=== Section Start ===

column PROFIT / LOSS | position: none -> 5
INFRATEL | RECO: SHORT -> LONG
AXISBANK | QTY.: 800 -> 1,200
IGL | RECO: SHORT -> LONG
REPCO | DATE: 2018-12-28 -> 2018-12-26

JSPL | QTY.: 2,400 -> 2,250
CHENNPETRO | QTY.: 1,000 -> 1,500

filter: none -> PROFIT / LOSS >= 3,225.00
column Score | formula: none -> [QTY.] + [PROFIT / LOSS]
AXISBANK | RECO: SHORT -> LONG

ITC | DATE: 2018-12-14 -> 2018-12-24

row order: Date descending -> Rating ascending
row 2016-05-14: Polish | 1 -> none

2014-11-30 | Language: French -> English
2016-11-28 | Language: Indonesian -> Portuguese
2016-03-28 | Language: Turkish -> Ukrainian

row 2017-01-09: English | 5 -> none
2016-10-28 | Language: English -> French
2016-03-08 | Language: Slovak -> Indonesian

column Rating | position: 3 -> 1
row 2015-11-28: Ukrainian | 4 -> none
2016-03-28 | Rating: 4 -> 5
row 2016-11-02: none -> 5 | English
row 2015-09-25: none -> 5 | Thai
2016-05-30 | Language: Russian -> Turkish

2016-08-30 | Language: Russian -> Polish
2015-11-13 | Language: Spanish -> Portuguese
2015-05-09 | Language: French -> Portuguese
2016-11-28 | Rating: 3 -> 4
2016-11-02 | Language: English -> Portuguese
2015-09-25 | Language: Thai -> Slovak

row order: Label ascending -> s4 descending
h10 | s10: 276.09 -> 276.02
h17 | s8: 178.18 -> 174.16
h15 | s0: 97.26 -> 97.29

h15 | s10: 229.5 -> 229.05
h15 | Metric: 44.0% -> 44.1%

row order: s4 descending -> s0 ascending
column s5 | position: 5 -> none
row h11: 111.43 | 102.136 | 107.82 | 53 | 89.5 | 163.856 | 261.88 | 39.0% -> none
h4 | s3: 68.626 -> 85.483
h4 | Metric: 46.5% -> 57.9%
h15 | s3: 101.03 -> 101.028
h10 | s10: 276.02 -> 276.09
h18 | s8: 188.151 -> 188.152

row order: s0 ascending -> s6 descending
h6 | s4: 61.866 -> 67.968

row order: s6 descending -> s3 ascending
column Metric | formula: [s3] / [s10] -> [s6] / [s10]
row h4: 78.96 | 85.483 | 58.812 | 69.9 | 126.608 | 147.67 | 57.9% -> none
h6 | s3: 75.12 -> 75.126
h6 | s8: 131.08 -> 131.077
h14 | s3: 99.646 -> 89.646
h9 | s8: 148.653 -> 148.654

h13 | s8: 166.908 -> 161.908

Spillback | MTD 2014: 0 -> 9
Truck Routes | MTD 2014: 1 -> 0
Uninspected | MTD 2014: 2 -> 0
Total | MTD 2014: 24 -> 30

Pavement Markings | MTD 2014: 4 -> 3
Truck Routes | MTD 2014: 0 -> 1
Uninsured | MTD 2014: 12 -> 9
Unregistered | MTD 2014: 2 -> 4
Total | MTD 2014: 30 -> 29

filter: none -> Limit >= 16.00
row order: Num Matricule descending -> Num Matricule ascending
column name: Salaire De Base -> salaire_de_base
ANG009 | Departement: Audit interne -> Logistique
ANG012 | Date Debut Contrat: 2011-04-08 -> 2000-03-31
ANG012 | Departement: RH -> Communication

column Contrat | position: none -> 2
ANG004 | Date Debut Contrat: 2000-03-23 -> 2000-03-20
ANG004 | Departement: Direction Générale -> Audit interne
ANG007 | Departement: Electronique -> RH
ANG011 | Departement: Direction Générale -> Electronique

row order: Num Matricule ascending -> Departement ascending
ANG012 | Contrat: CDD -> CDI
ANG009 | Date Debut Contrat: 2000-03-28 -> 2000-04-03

=== Section End ===

WHAT IS BEING ASKED: Show me every line in the data above that includes "descending".

EXERCISE RESPONSE:
row order: Date descending -> Rating ascending
row order: Label ascending -> s4 descending
row order: s4 descending -> s0 ascending
row order: s0 ascending -> s6 descending
row order: s6 descending -> s3 ascending
row order: Num Matricule descending -> Num Matricule ascending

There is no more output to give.